Effects of seawater on UHPC: Macro and microstructure properties

Abstract

Due to the shortage of fresh water, the use of seawater in concrete production could alleviate the demand for the limited resource. To promote the use of seawater in ultra-high-performance concrete (UHPC), the effects of seawater on the hardening process and the corresponding relationship between the macroscopic performance and hydration, pozzolanic reaction, and microstructure of hydration products were investigated. Earlier setting times, higher early but lower later compressive strength and higher shrinkage of UHPC were observed. The modified performance was not only attributed to the presence of seawater accelerating the early hydration but also due to the change of microstructure and C-S-H structure.

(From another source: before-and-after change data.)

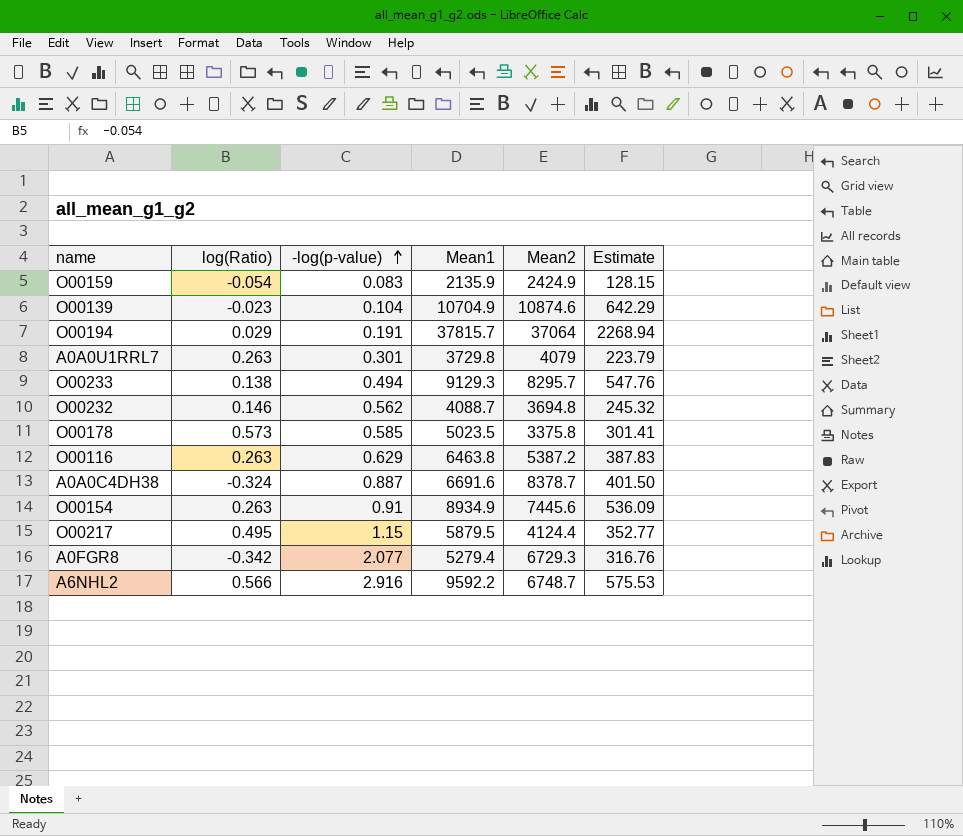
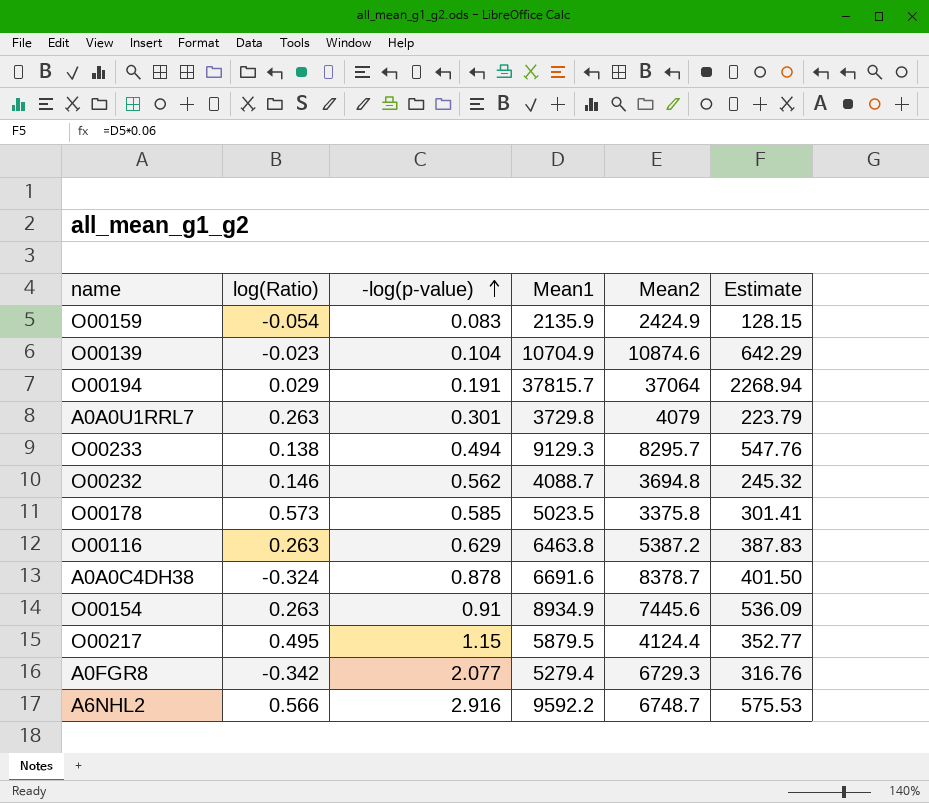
A0A0C4DH38 | -log(p-value): 0.887 -> 0.878

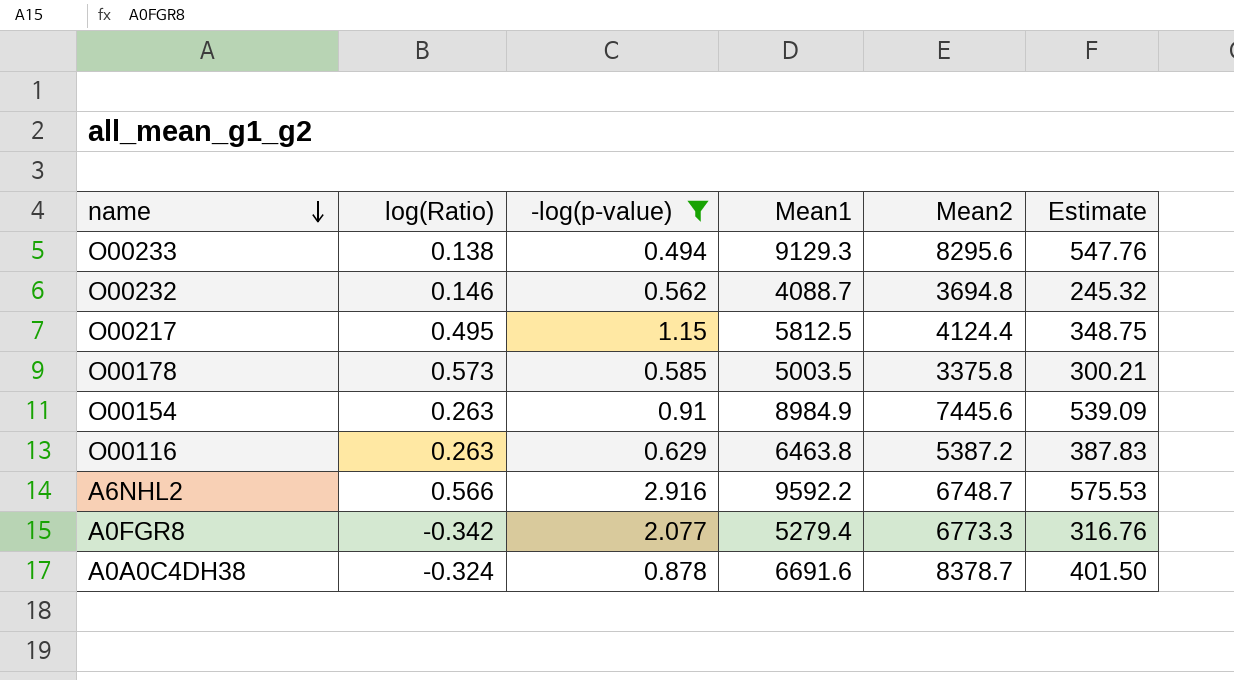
filter: none -> -log(p-value) >= 0.494
row order: -log(p-value) ascending -> name descending
O00233 | Mean2: 8295.7 -> 8295.6
O00217 | Mean1: 5879.5 -> 5812.5
O00217 | Estimate: 352.77 -> 348.75
O00178 | Mean1: 5023.5 -> 5003.5
O00178 | Estimate: 301.41 -> 300.21
O00154 | Mean1: 8934.9 -> 8984.9
O00154 | Estimate: 536.09 -> 539.09
A0FGR8 | Mean2: 6729.3 -> 6773.3

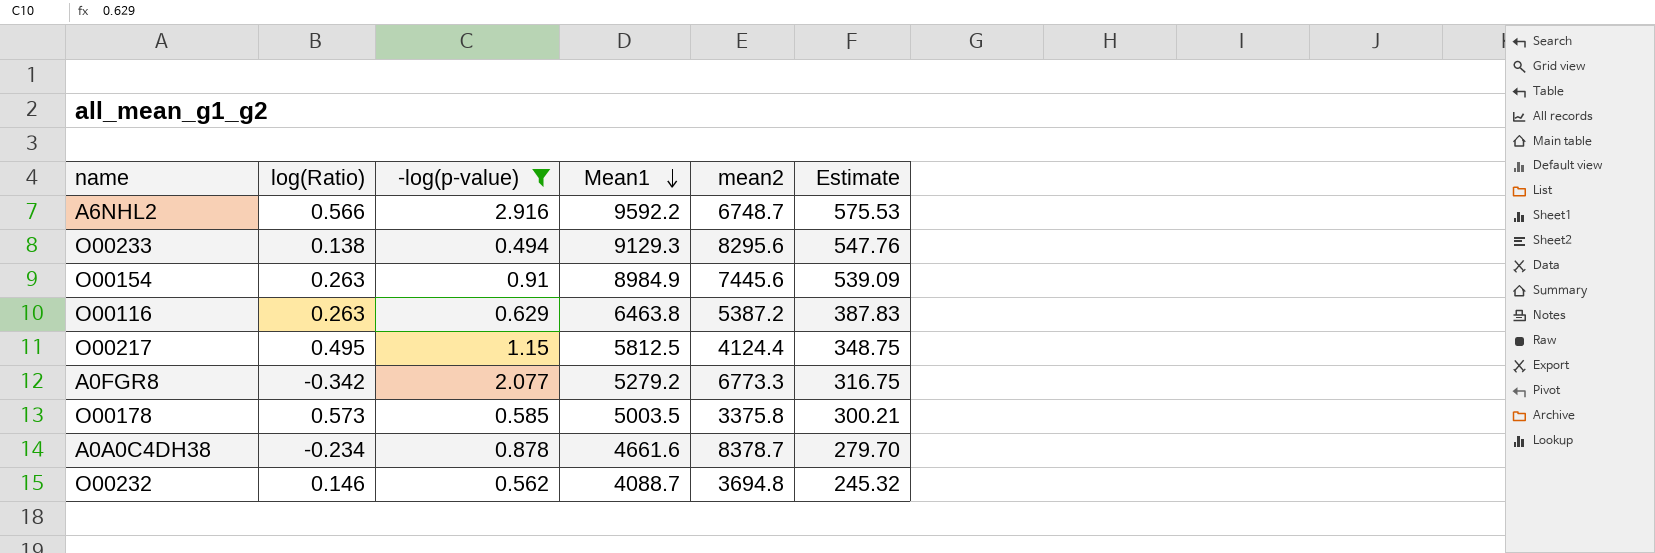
row order: name descending -> Mean1 descending
column name: Mean2 -> mean2
A0FGR8 | Mean1: 5279.4 -> 5279.2
A0FGR8 | Estimate: 316.76 -> 316.75
A0A0C4DH38 | log(Ratio): -0.324 -> -0.234
A0A0C4DH38 | Mean1: 6691.6 -> 4661.6
A0A0C4DH38 | Estimate: 401.50 -> 279.70

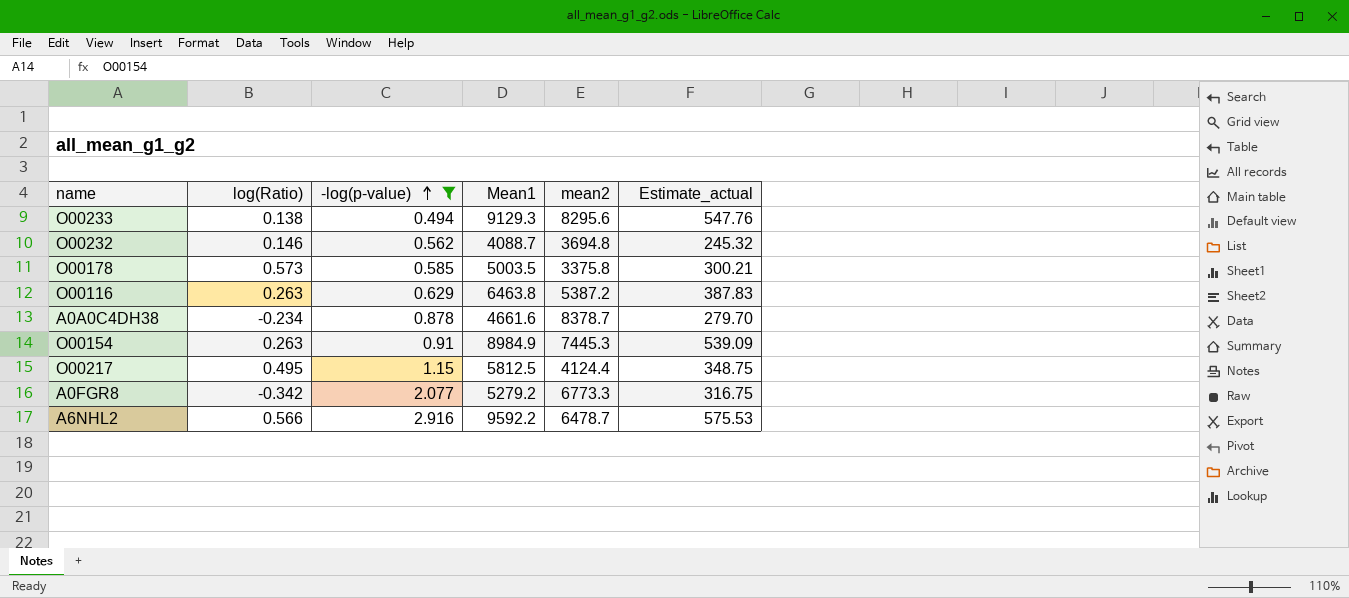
row order: Mean1 descending -> -log(p-value) ascending
column name: Estimate -> Estimate_actual
O00154 | mean2: 7445.6 -> 7445.3
A6NHL2 | mean2: 6748.7 -> 6478.7

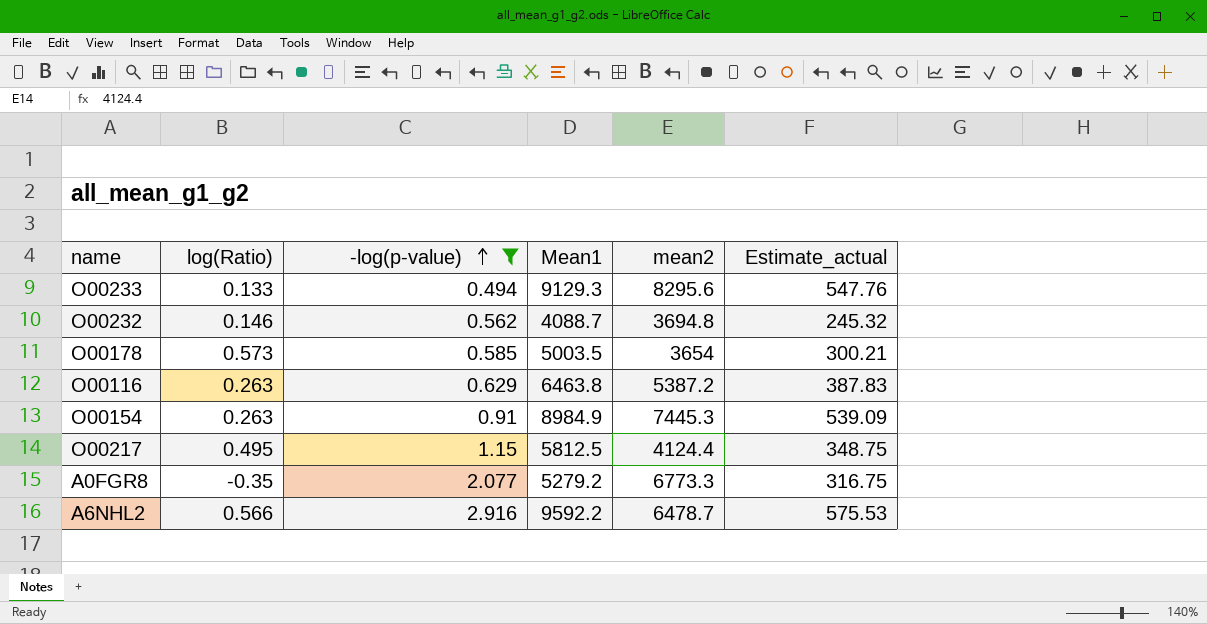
row A0A0C4DH38: -0.234 | 0.878 | 4661.6 | 8378.7 | 279.70 -> none
O00233 | log(Ratio): 0.138 -> 0.133
O00178 | mean2: 3375.8 -> 3654
A0FGR8 | log(Ratio): -0.342 -> -0.35

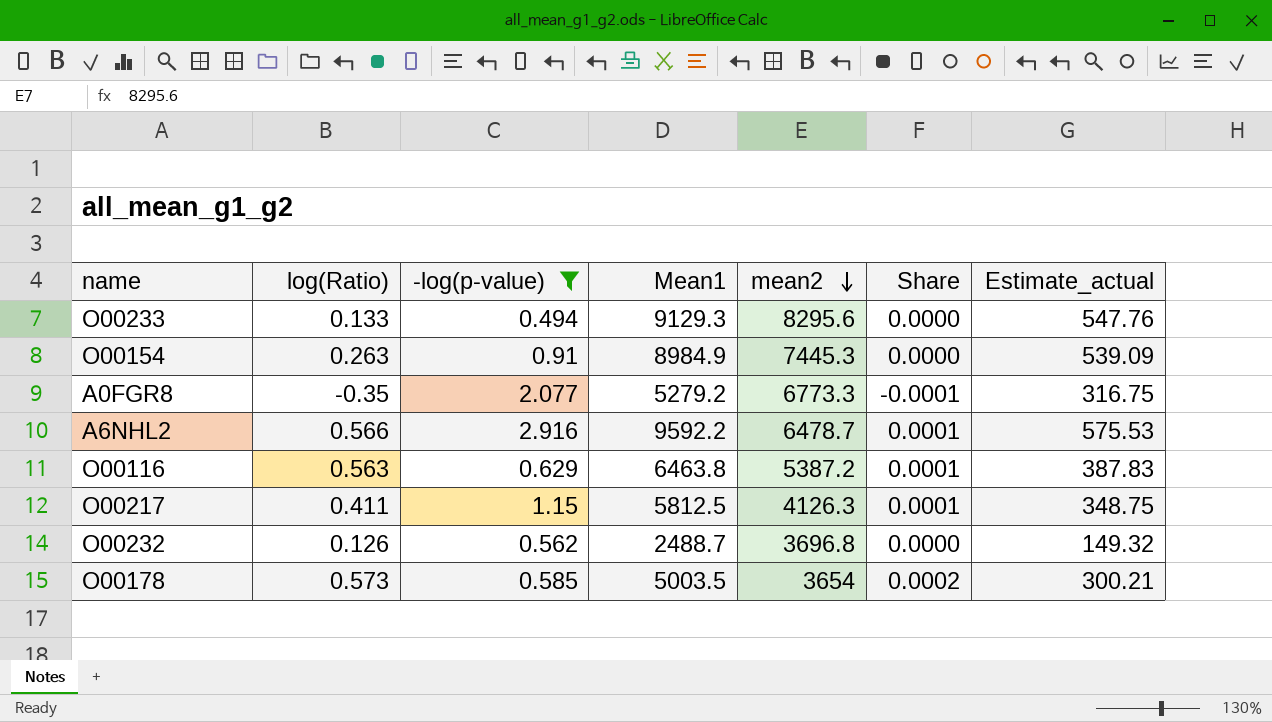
row order: -log(p-value) ascending -> mean2 descending
column Share | formula: none -> [log(Ratio)] / [mean2]
O00116 | log(Ratio): 0.263 -> 0.563
O00217 | log(Ratio): 0.495 -> 0.411
O00217 | mean2: 4124.4 -> 4126.3
O00232 | log(Ratio): 0.146 -> 0.126
O00232 | Mean1: 4088.7 -> 2488.7
O00232 | mean2: 3694.8 -> 3696.8
O00232 | Estimate_actual: 245.32 -> 149.32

Better early strength and exacerbated shrinkage were associated with the slightly reduced porosity but refined pore structure, while lower later-age compressive strength in the seawater group was related to coarser microstructure and shorter mean chain length (MCL) and lower polymerisation of C-S-H. In addition, the pozzolanic reactivity of silica fume was enhanced, which would also contribute to the increased early compressive strength and exacerbated shrinkage of UHPC. It should be noted that no Friedel’s salt and brucite were observed in the seawater UHPC. Moreover, although the incorporation of fly ash (PFA) was able to compensate for the adverse effects of seawater on compressive strength and autogenous shrinkage of UHPC, the exacerbated drying shrinkage was still a concern even when fly ash was present.